> What you are asked to do
Transcribe this listing exactly; omit the pictures.
BEGIN Dataset records
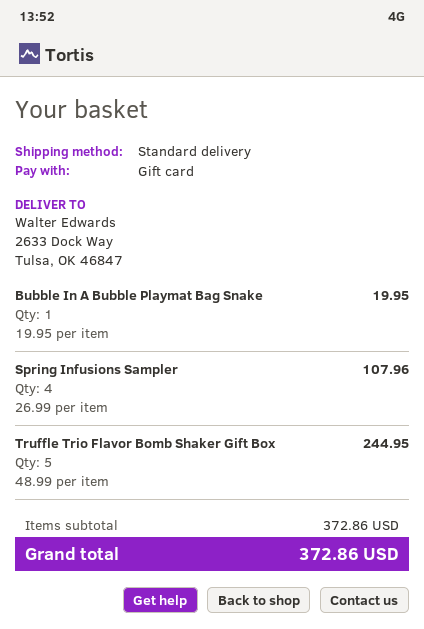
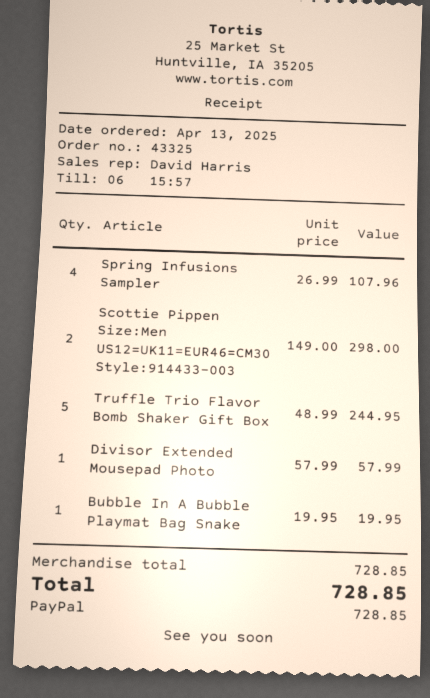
payment method: gift card -> PayPal
Scottie Pippen Size:Men US12=UK11=EUR46=CM30 Style:914433-003: none -> 2 x 149.00 = 298.00
Divisor Extended Mousepad Photo: none -> 1 x 57.99 = 57.99
subtotal: 372.86 -> 728.85
total: 372.86 -> 728.85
END Dataset records
> Reply
payment method: gift card -> PayPal
Scottie Pippen Size:Men US12=UK11=EUR46=CM30 Style:914433-003: none -> 2 x 149.00 = 298.00
Divisor Extended Mousepad Photo: none -> 1 x 57.99 = 57.99
subtotal: 372.86 -> 728.85
total: 372.86 -> 728.85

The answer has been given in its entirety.